Son dönemde hep ihracata dönük üretimde birçok sektörde kapasitelerin zorlanmaya başladığını, tedarik zincirlerinde kırılma avantajından yararlanabilmek için kapasite artırım yatırımlarının desteklenmesi gerektiği hep vurgulanıyordu. 60 milyar lira olacağı açıklanan Kredi Garanti Fonu (KGF) paketinde imalat sanayi yatırımları ve ihracata destek önemli yer tuttu. Krediler, yatırım destek paketi 25 milyar TL, ihracat destek paketi 25 milyar TL, işletme harcama destek bölümleri altında dağıtılacak.
Bugüne kadar verilen KGF kredileriyle ilgili olarak “krediler amacına uygun kullanılmadı”, “ihtiyacı olmayan özel harcamalarında kullandı” eleştirileri yapıldı. Ekonomi yönetimi bu eleştirilere hep sert tepki göstermişti. Hazine ve Maliye Bakanı Nureddin Nebati’nin ekonomi paketi sunumunda kredinin amaç dışı kullanımının yakından denetleneceğini açıklaması da bu konuda sağlam bir özeleştiri olarak kayıtlara geçti.
Nebati, bu koşulları şöyle açıkladı: “Harcamaların fatura ve sözleşme ile belgelendirilmesi zorunluluğu getirilmiştir”, “İşletme sermayesi ihtiyaçları için yalnızca kartlı kullanım şartı bulunmaktadır”, “Nakit kredi kullanımı %10 ile sınırlı tutulacaktır”, “Refinansman amacıyla kullanım yasaklanmıştır”, “Amaç dışı kullanım ve gerçek dışı beyanlar için özel yaptırım hükümleri tesis edilmiştir.”
Ekonomi paketinin en iddialı ayağını 5 bin ton olduğu tahmin edilen yastık altındaki altınların bankalar eliyle ekonomiye kazandırılması oluşturdu. Aslında daha önce başka şekilde bankalar vatandaşların ellerindeki altınları ve altın ziynet eşyalarını sertifikalı kuyumcuyla birlikte belirlenen bazı banka şubelerinde düzenledikleri altın günlerinde satın alarak, altın hesabı açarak finansal sisteme dahil ediyorlardı. Bu kez 81 il’e yayılacak, sürekli ve kapsamlı bir uygulamayla karşılaşacağız. Bakan Nebati, bu uygulamayı şöyle açıkladı: “Yastık altındaki altının sisteme kazandırılması için Mart’ta 81 ilde birer tane, 2022’de 1.500 adet fiziki altın teslim noktası belirlenecek. Fiziki altın kuyumcular ve bankalar aracılığı ile sisteme sokulacak, istenildiğinde fiziki olarak geri çekilebilecek. Altın dönüşümlü mevduat hesabı ile vatandaşlar risksiz bir kazanç sağlayacak. Fiziki teslim noktasına yılsonuna kadar 10 bin kuyumcu katılmış olacak.”
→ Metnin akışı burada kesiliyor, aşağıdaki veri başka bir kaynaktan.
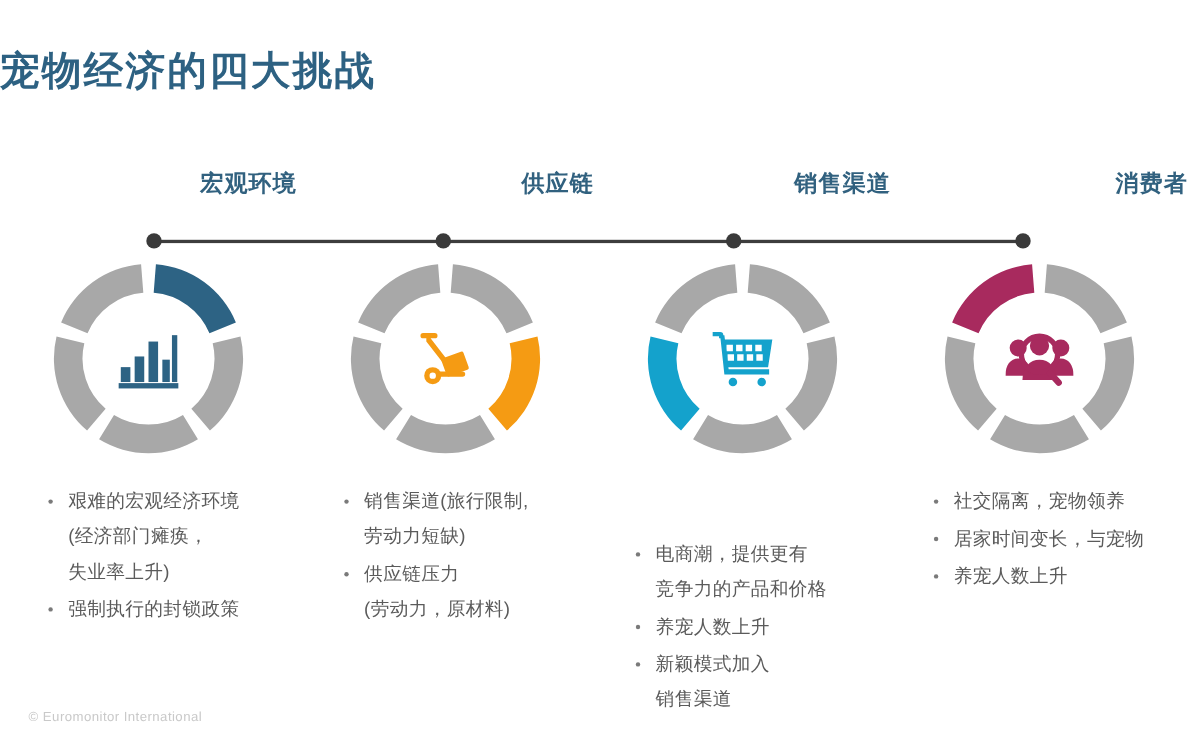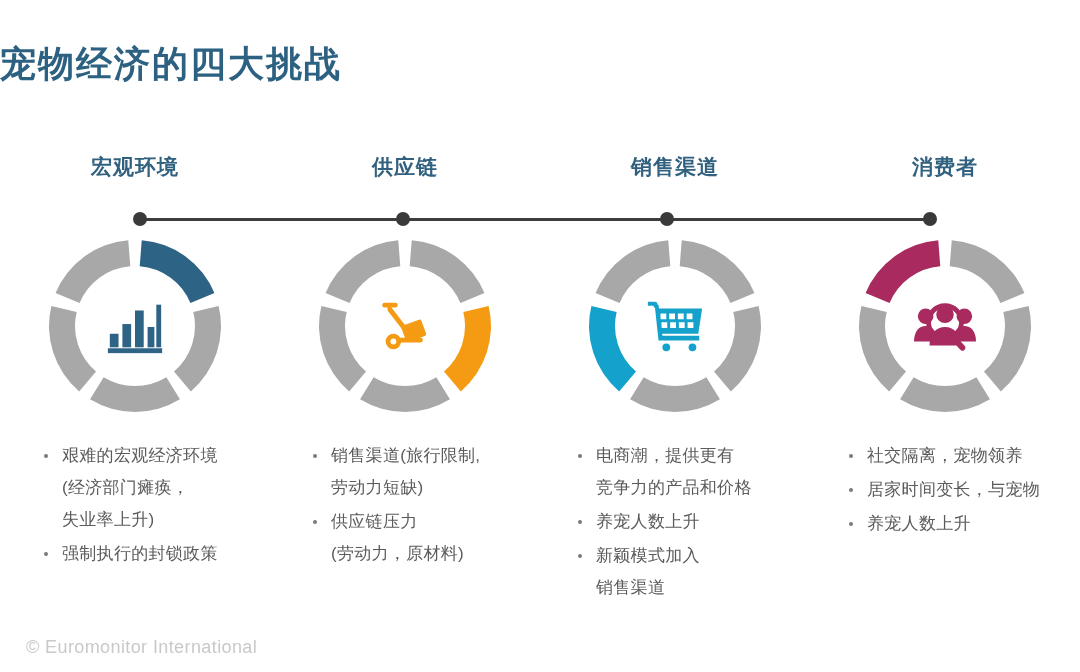--- a/index.html
+++ b/index.html
@@ -39,21 +39,21 @@
   
   .headers {
     position: absolute;
     top: 153px;
     left: 0;
     width: 1080px;
     display: flex;
   }
   .col-head {
     flex: 1 1 0;
-    text-align: center;
+    text-align: right;
     font-size: 21px;
     font-weight: bold;
     color: #31617f;
     letter-spacing: 1px;
   }
 
   
   .connector {
     position: absolute;
     top: 212px;
@@ -130,21 +130,21 @@
     width: 1080px;
     display: flex;
   }
   .bullet-cell {
     flex: 1 1 0;
     padding: 0 14px 0 26px;
     box-sizing: border-box;
   }
   .bullet-cell.c1 { padding-left: 42px; padding-right: 4px; }
   .bullet-cell.c2 { padding-left: 36px; padding-right: 2px; }
-  .bullet-cell.c3 { padding-left: 34px; padding-right: 4px; }
+  .bullet-cell.c3 { padding-left: 34px; padding-right: 4px; margin-top: 48px; }
   .bullet-cell.c4 { padding-left: 38px; padding-right: 4px; }
 
   .bullet-item {
     position: relative;
     padding-left: 20px;
     margin-bottom: 2px;
     font-size: 17px;
     line-height: 32px;
     color: #5b5b5b;
     letter-spacing: 0.3px;
@@ -162,21 +162,21 @@
   .bullet-line {
     display: block;
     white-space: nowrap;
   }
 
   
   .footer {
     position: absolute;
     left: 26px;
     bottom: 14px;
-    font-size: 18px;
+    font-size: 12px;
     color: #c9c9c9;
     letter-spacing: 0.4px;
   }
 </style>
 </head>
 <body>
 
 <div class="slide">
 
   <div class="title">宠物经济的四大挑战</div>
Paketin diğer önemli ayağını ise enflasyonun 81 ilde başlatılan sıkı fiyat ve stok denetimi ile baskılanması oluşturdu. Aslında zaten DÜNYA okurları geçen hafta ülke genelinde denetimlerin nasıl başladığını ve nasıl yapıldığını Ankara Haber Müdürümüz Hüseyin Gökçe’nin manşet haberinden öğrenmişlerdi. Bakan Nebati, bu denetimleri yapacak ekipleri “timler” olarak açıkladı. Enflasyonla mücadele programı açıklanırken para politikasından hiç söz edilmemesi ve kağıt üzerinde hala TCMB’nin ana stratejisi olarak görülen “Enflasyon Hedeflemesi Rejimi”nden hiç bahsedilmemesi dikkati çekti.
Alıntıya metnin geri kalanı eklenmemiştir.